**PROBLEM DETAILS**
Where the records below show a line containing "(765, 46) none", start copying; end with the line containing "[1056,790,1126,807] function ->", and copy it too.

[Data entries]

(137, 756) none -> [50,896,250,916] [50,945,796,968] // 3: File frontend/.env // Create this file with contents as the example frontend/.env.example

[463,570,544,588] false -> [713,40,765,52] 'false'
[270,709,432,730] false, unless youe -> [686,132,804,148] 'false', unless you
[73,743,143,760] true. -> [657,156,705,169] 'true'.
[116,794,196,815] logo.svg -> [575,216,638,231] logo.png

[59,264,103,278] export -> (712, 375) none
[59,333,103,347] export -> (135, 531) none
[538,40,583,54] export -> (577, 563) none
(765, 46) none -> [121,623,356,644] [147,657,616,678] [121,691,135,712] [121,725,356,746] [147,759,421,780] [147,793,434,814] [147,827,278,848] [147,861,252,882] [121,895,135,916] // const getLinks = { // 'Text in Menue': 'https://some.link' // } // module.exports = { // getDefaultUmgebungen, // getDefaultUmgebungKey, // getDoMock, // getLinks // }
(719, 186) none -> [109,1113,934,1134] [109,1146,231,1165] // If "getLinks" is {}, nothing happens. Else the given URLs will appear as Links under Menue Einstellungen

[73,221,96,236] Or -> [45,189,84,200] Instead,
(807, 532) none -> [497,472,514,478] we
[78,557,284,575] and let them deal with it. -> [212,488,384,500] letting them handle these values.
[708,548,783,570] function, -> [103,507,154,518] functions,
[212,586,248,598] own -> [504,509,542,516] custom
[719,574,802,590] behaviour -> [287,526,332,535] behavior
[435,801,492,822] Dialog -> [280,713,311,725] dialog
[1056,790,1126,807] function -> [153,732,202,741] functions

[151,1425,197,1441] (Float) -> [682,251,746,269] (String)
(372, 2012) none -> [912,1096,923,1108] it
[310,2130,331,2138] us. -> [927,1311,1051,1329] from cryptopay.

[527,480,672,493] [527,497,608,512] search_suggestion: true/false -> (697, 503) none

**TASK SOLUTION**
(765, 46) none -> [121,623,356,644] [147,657,616,678] [121,691,135,712] [121,725,356,746] [147,759,421,780] [147,793,434,814] [147,827,278,848] [147,861,252,882] [121,895,135,916] // const getLinks = { // 'Text in Menue': 'https://some.link' // } // module.exports = { // getDefaultUmgebungen, // getDefaultUmgebungKey, // getDoMock, // getLinks // }
(719, 186) none -> [109,1113,934,1134] [109,1146,231,1165] // If "getLinks" is {}, nothing happens. Else the given URLs will appear as Links under Menue Einstellungen

[73,221,96,236] Or -> [45,189,84,200] Instead,
(807, 532) none -> [497,472,514,478] we
[78,557,284,575] and let them deal with it. -> [212,488,384,500] letting them handle these values.
[708,548,783,570] function, -> [103,507,154,518] functions,
[212,586,248,598] own -> [504,509,542,516] custom
[719,574,802,590] behaviour -> [287,526,332,535] behavior
[435,801,492,822] Dialog -> [280,713,311,725] dialog
[1056,790,1126,807] function -> [153,732,202,741] functions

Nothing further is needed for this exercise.